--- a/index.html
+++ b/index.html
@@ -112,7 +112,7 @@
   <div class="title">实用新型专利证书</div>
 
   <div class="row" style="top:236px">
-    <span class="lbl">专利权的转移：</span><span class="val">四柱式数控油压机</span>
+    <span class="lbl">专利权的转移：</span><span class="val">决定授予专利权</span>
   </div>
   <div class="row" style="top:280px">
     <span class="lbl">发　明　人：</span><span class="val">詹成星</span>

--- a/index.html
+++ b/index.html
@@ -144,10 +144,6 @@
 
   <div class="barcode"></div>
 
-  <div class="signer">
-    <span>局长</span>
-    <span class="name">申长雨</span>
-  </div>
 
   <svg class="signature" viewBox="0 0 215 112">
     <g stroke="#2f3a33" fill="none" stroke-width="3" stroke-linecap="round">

--

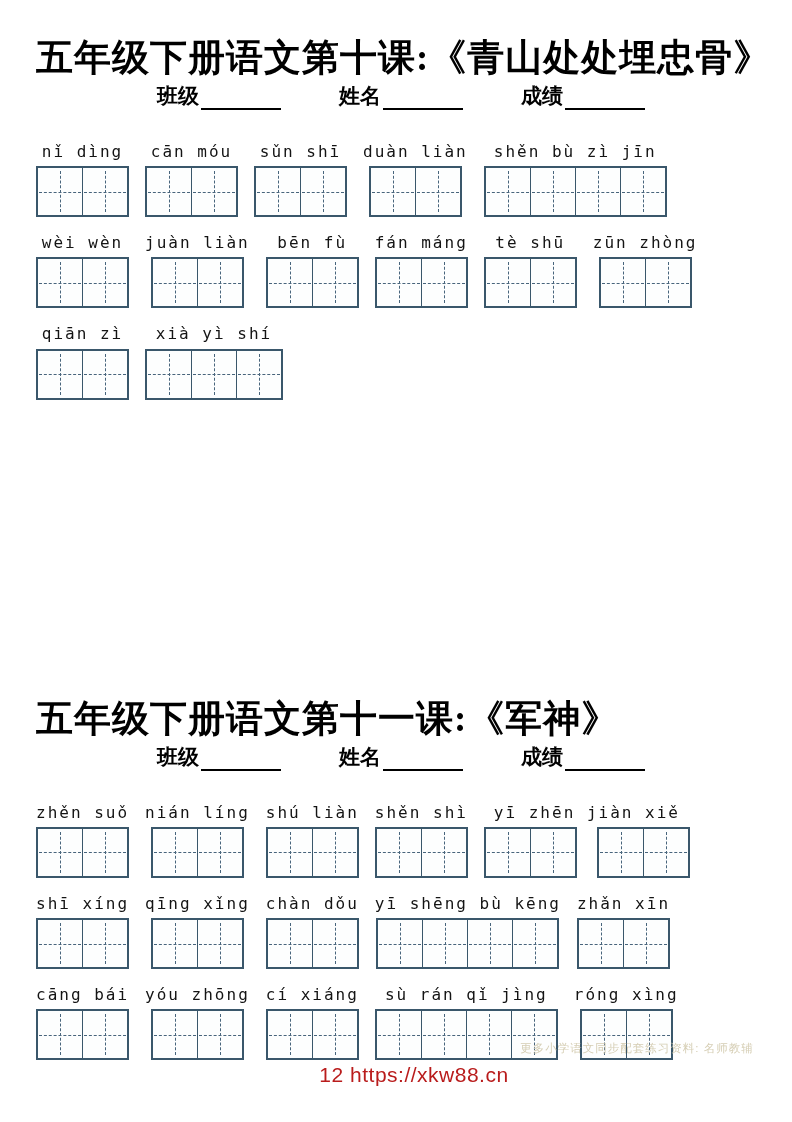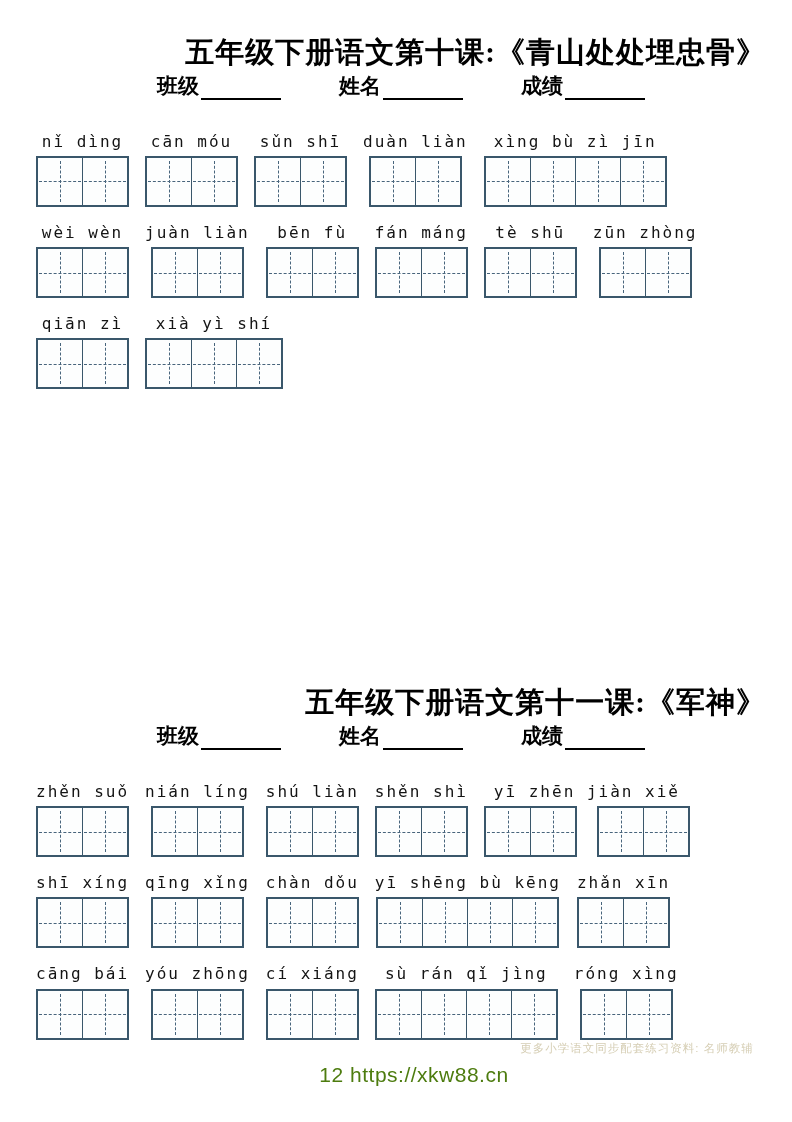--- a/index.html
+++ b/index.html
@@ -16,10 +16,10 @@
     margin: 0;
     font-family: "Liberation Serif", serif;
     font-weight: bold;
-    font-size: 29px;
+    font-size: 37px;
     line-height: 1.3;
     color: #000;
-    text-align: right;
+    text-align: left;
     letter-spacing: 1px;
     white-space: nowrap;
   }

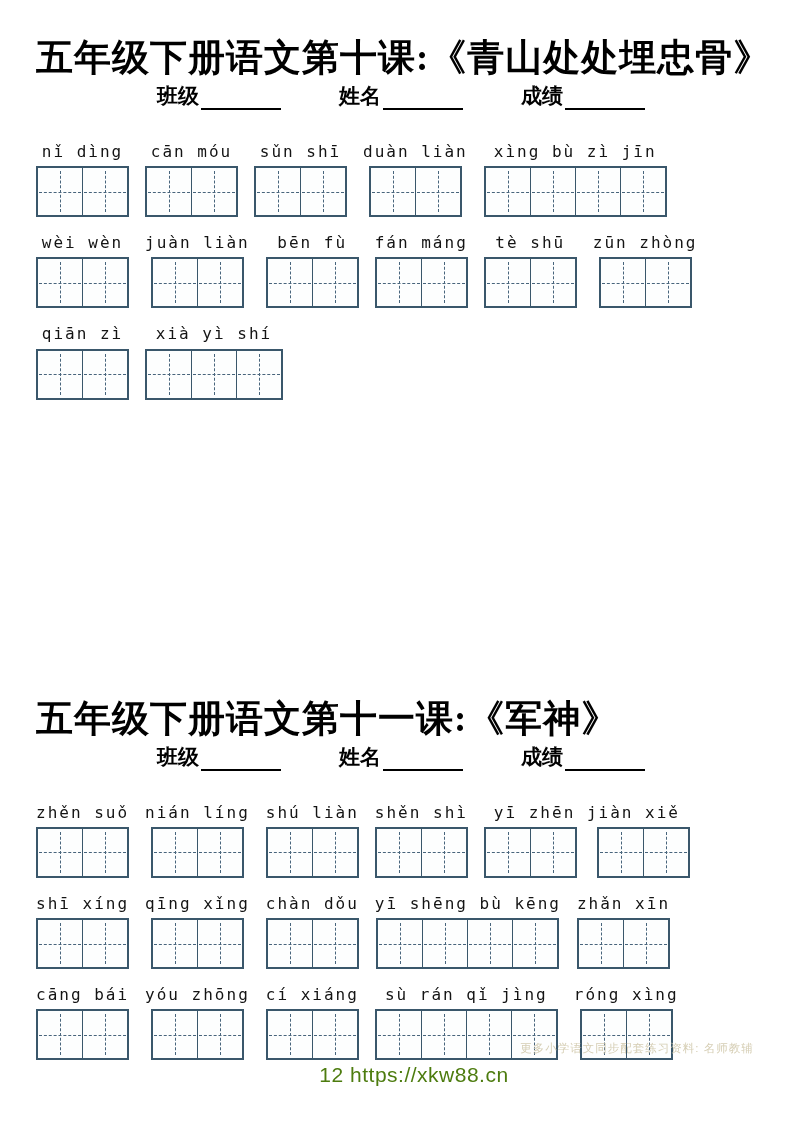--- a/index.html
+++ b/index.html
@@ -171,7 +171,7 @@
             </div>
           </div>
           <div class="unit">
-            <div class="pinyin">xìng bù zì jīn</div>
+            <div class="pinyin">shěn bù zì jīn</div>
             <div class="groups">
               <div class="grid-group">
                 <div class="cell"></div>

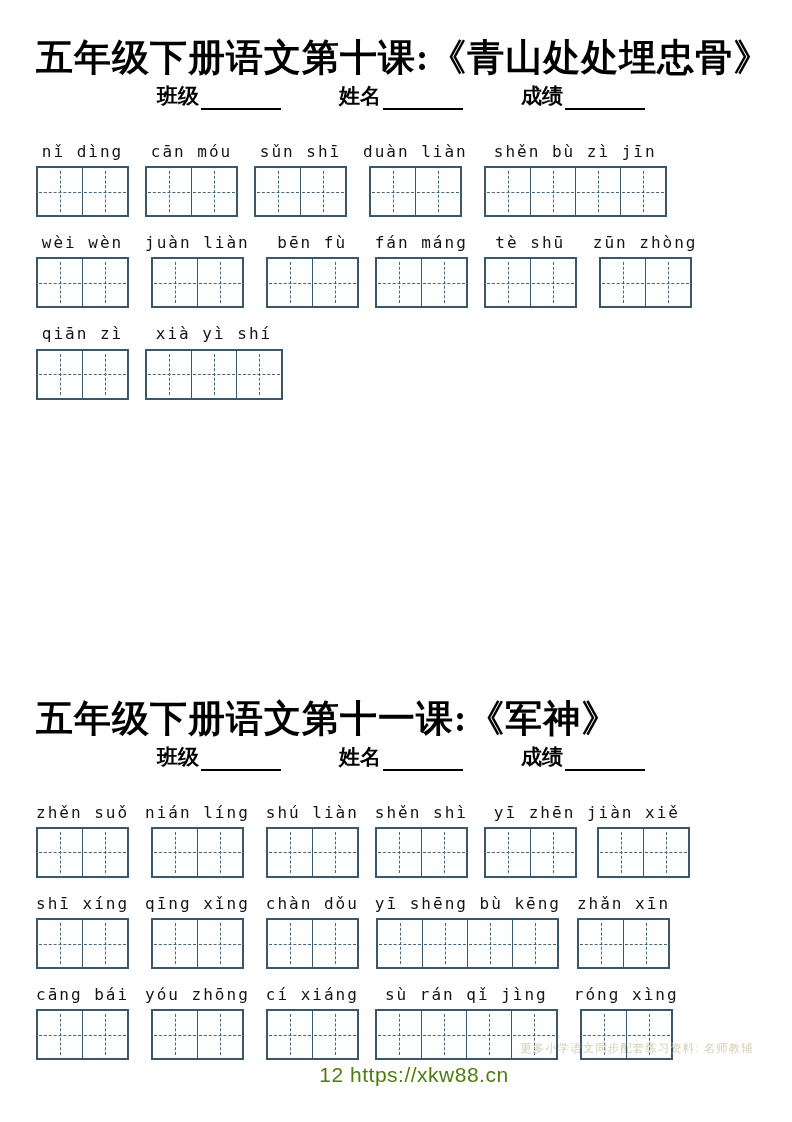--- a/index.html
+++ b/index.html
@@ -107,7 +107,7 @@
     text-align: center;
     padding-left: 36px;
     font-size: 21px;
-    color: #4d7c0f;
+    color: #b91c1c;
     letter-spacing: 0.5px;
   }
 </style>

...

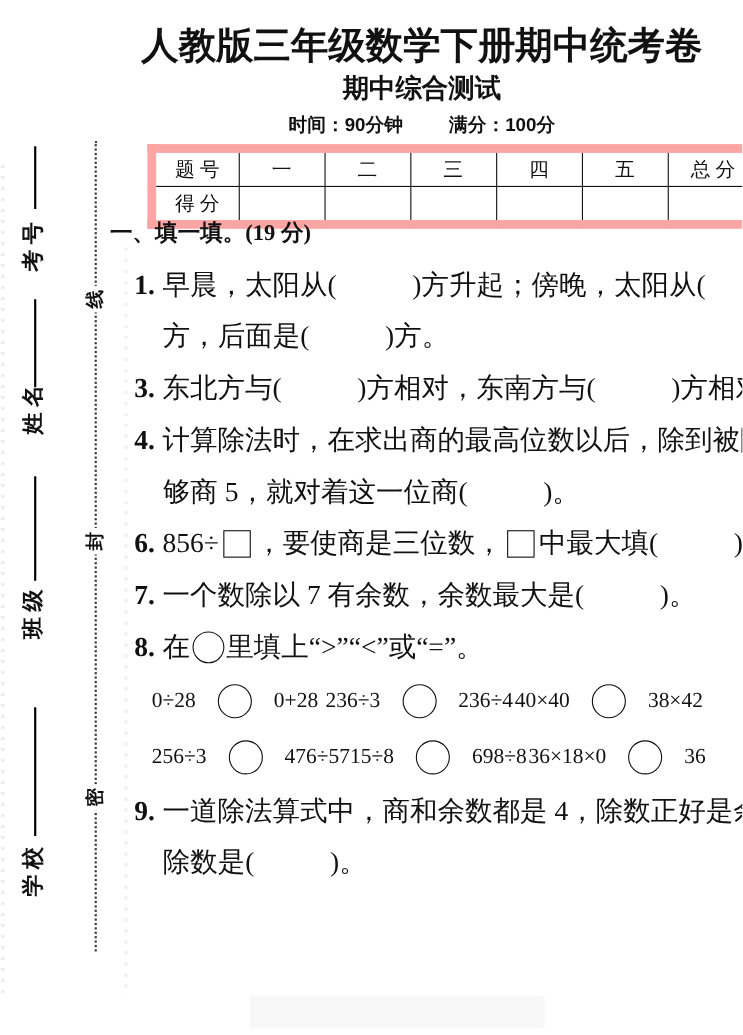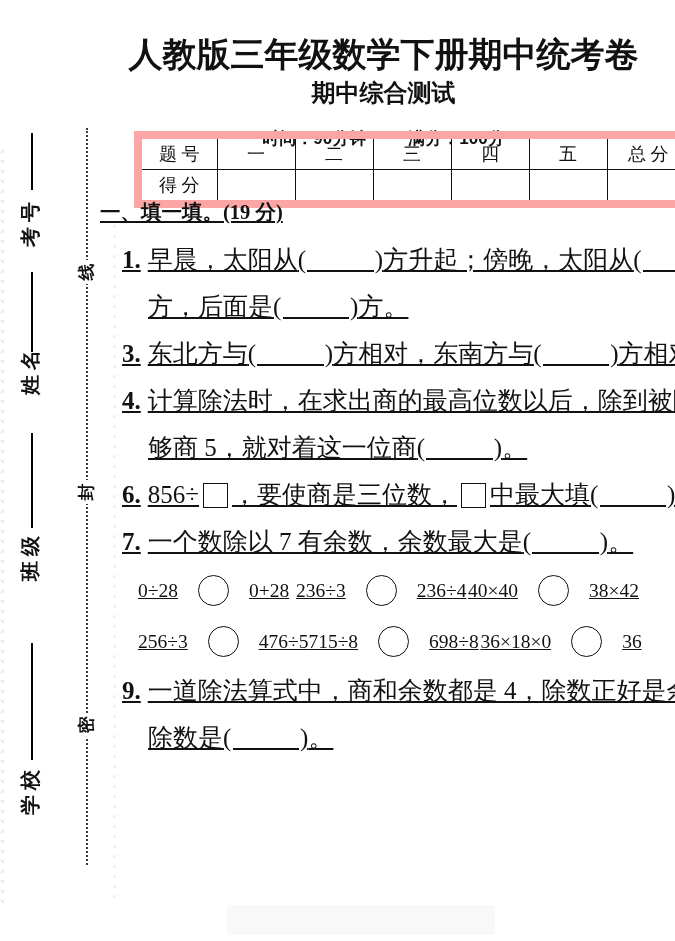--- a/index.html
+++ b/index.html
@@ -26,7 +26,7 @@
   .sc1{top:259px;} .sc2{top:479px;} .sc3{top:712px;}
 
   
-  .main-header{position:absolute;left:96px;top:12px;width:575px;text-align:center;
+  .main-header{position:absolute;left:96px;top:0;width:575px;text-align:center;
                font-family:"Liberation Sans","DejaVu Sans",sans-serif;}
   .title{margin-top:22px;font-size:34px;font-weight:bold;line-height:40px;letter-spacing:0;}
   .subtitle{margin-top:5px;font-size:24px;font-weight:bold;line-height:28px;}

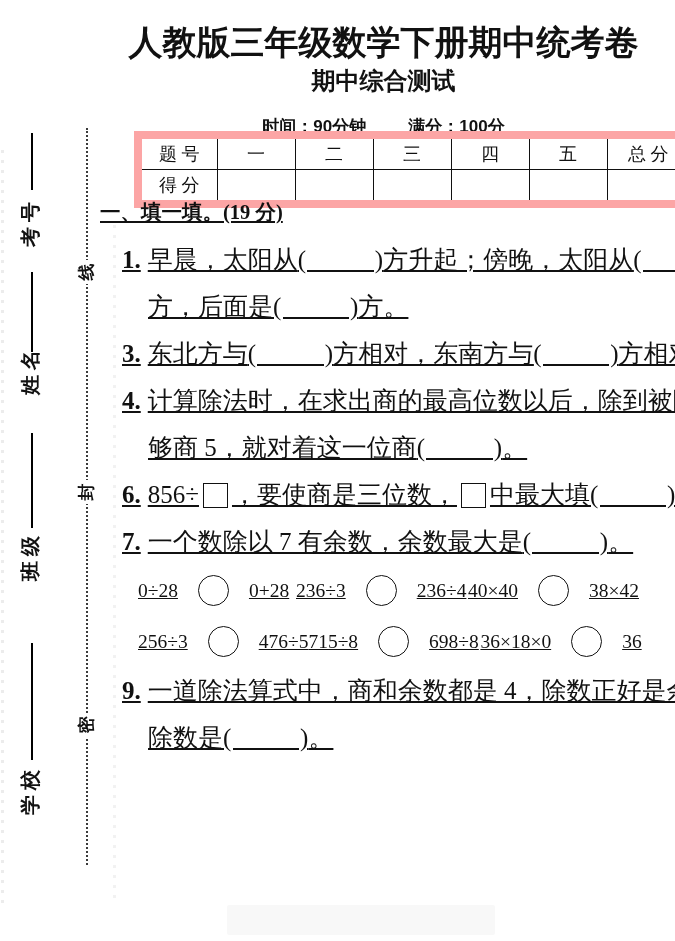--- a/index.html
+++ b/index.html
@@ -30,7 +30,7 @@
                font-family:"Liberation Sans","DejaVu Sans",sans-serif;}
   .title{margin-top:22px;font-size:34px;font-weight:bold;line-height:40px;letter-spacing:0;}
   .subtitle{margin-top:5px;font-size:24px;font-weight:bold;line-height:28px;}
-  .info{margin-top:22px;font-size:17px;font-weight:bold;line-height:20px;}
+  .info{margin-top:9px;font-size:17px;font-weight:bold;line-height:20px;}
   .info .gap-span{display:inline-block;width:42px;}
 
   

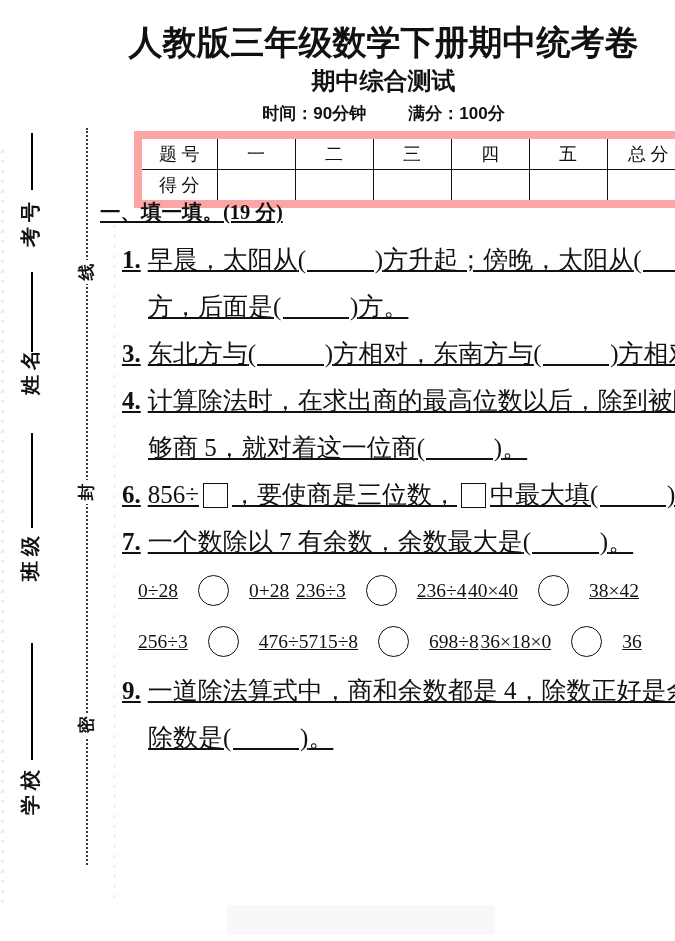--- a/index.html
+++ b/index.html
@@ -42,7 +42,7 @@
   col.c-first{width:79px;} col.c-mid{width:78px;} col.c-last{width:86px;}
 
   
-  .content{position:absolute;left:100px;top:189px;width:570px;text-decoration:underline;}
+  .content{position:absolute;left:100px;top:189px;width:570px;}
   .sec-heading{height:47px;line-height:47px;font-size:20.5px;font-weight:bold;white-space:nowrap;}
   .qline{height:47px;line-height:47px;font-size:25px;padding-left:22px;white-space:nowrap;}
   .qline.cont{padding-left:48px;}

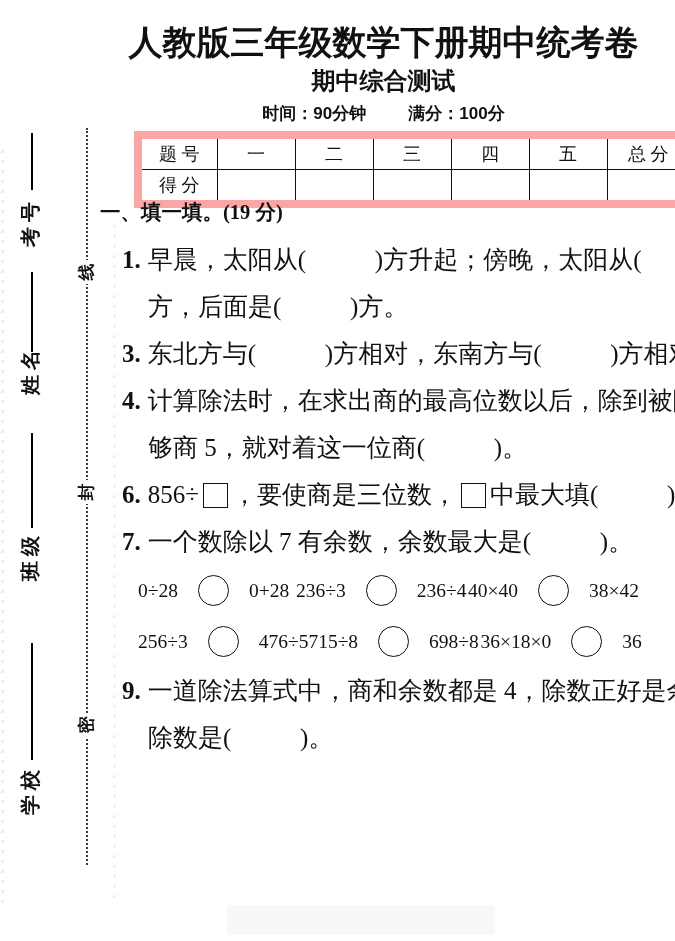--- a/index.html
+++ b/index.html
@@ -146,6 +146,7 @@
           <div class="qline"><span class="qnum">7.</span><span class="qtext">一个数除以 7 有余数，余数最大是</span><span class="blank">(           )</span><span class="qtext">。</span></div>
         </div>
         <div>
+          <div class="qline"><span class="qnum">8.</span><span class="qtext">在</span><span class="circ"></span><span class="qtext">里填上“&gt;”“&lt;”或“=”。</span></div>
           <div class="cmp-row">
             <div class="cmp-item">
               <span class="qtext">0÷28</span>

PROBLEM TO SOLVE: Please return every line of the records above that contains the word "qnum".

SOLVED EXERCISE:
           <div class="qline"><span class="qnum">7.</span><span class="qtext">一个数除以 7 有余数，余数最大是</span><span class="blank">(           )</span><span class="qtext">。</span></div>
+          <div class="qline"><span class="qnum">8.</span><span class="qtext">在</span><span class="circ"></span><span class="qtext">里填上“&gt;”“&lt;”或“=”。</span></div>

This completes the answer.